After the TextCat A/B test is turned off (see T134319), the data should be analysed to see whether the test had a significant impact.
Description
Event Timeline
A couple things (although certainly more) i think we could look at:
Click through to the alternate wiki
Query reformulation after being showed alternate wiki results
This topic came up in a discussion today with @EBernhardson and @dcausse.
Click through to the alternate wiki
Query reformulation after being showed alternate wiki results
- A clarification: tracking query reformulation by the user is interesting and useful in its own right, as a way of getting possible alternative versions of a query (e.g., for automatic correction). In this case, the idea is that a reformulated query from the user without a clickthrough to another wiki after presenting other-language cross-wiki results indicates that the results were not useful.
Other ideas that came up:
- looking at satisfaction metrics for all queries identified as being in another language in one big bucket, vs looking at by-language buckets. (e.g., on enwiki, results in Spanish/from eswiki are good, but results in French/from frwiki are not.)

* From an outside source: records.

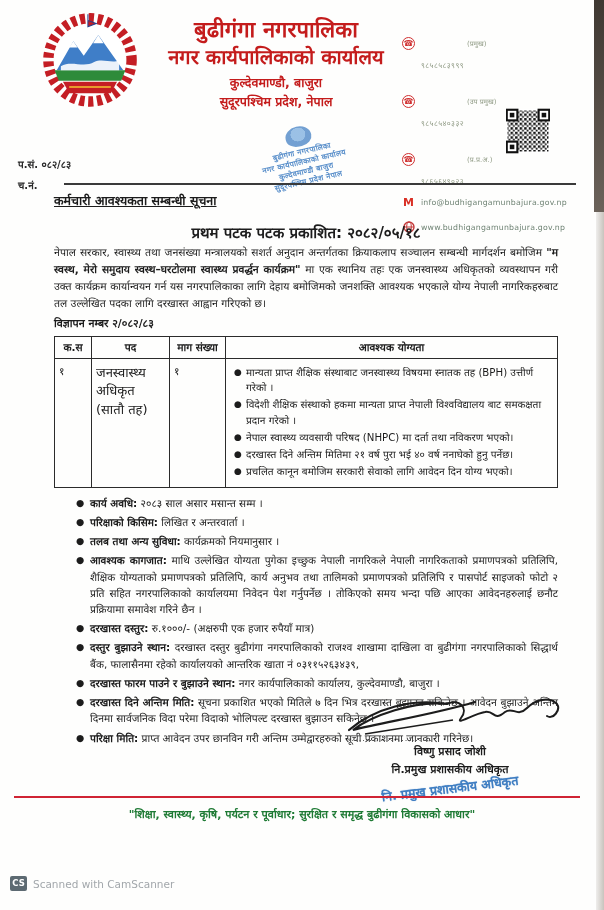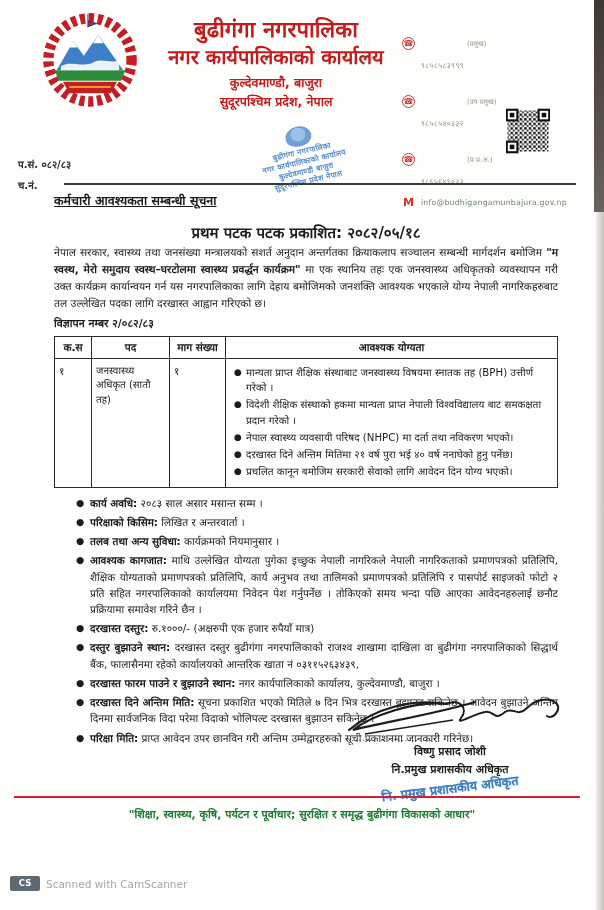--- a/index.html
+++ b/index.html
@@ -54,21 +54,21 @@
   .n-date { text-align:center; font-size:15px; font-weight:bold; margin-top:14px; line-height:1.4; }
   .intro { margin-top:0; font-size:10.6px; line-height:1.62; text-align:justify; }
   .intro b { font-weight:bold; }
   .advert { font-size:10.8px; font-weight:bold; margin-top:2px; }
 
   table.vac { border-collapse:collapse; width:100%; margin-top:6px; }
   table.vac th, table.vac td { border:1.6px solid #2b2b2b; vertical-align:top; }
   table.vac th { font-size:10.5px; font-weight:bold; padding:3px 2px 4px; }
   .col-sn { width:37px; } .col-post { width:78px; } .col-num { width:56px; }
   td.c-sn, td.c-num2 { text-align:left; font-size:10.5px; padding:5px 4px; }
-  td.c-post { font-size:10px; padding:5px 4px; line-height:1.45; }
+  td.c-post { font-size:13px; padding:5px 4px; line-height:1.45; }
   td.c-qual { padding:4px 6px 5px 4px; }
   .qual-list { list-style:none; }
   .qual-list li { display:flex; font-size:10.2px; line-height:1.5; margin:2px 0; }
   .qual-list .blt { flex:0 0 16px; text-align:center; font-size:9px; padding-top:1px; }
 
   .details { list-style:none; margin-top:7px; }
   .details li { display:flex; font-size:10.4px; line-height:1.56; margin-bottom:3px; }
   .details .blt { flex:0 0 14px; margin-left:22px; font-size:9.5px; padding-top:1px; }
   .details .d-body { flex:1; text-align:justify; }
   .details .d-lbl { font-weight:bold; }
@@ -80,21 +80,21 @@
   .sig-name { font-size:11px; font-weight:bold; margin-top:0px; }
   .sig-title { font-size:11px; font-weight:bold; margin-top:3px; }
   .sig-stamp { margin-top:4px; color:#3f7ec2; font-weight:bold; font-size:12.5px;
     transform:rotate(-7deg); text-shadow:0 0 1px rgba(63,126,194,.55); }
 
   
   .foot-line { position:absolute; left:14px; top:796px; width:566px; height:2px; background:#d02434; }
   .slogan { position:absolute; left:0; top:806px; width:100%; text-align:center;
     color:#1e7a34; font-weight:bold; font-size:11px; }
   .cam { position:absolute; left:10px; top:876px; display:flex; align-items:center; }
-  .cam-cs { width:30px; height:15px; background:#5d6a72; color:#fff; font-size:8.5px; font-weight:bold;
+  .cam-cs { width:17px; height:15px; background:#5d6a72; color:#fff; font-size:8.5px; font-weight:bold;
     border-radius:2px; text-align:center; line-height:15px; margin-right:6px; }
   .cam-txt { color:#a2a7ab; font-size:10.5px; }
 </style>
 </head>
 <body>
 
 <div class="page">
 
   <div class="emblem">
     <svg viewBox="0 0 100 100" width="108" height="104">
@@ -132,20 +132,30 @@
       <span class="c-lbl">(उप प्रमुख)</span>
     </div>
     <div class="c-row">
       <span class="c-icon-phone">☎</span>
       <span class="c-num">९८६५६४९०२३</span>
       <span class="c-lbl">(प्र.प्र.अ.)</span>
     </div>
     <div class="c-row row-mail">
       <span class="c-mail-icon">M</span>
       <span class="c-link">info@budhigangamunbajura.gov.np</span>
+    </div>
+    <div class="c-row row-web">
+      <span class="c-web-icon">
+        <svg width="12" height="12" viewBox="0 0 12 12">
+            <circle cx="6" cy="6" r="5" fill="none" stroke="#c43a3a" stroke-width="1.4"></circle>
+            <ellipse cx="6" cy="6" rx="2.3" ry="5" fill="none" stroke="#c43a3a" stroke-width="1"></ellipse>
+            <line x1="1" y1="6" x2="11" y2="6" stroke="#c43a3a" stroke-width="1"></line>
+          </svg>
+      </span>
+      <span class="c-link">www.budhigangamunbajura.gov.np</span>
     </div>
   </div>
 
   <div class="qr">
     <svg viewBox="0 0 29 29" width="44" height="46">
       <defs>
         <pattern id="qm" width="3" height="3" patternUnits="userSpaceOnUse">
           <rect width="1.6" height="1.6" fill="#151515"></rect>
           <rect x="1.6" y="1.6" width="1.2" height="1.2" fill="#151515"></rect>
         </pattern>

- looking at satisfaction metrics for queries based on number of cross-wiki results (1 result may be a fluke, 5000 results means the language is probably right).
I'll also try to get others to take a peek over here and add more.
Perhaps interesting, but maybe not a factor in deciding to keep the feature:
- % of zero result requests that now get results
- % of requests that were provided inter-wiki results that click on one
@TJones Hm… Do you have suggestions for the threshold we can use to determine this on the whole dataset? We won't be able to look at each of 100K+ sessions individually.
Note to future @mpopov: the extra data field in the TSS2 table will have 3 values (actually detected language, wiki queried, and number of results) that will need to be separated into 3 columns.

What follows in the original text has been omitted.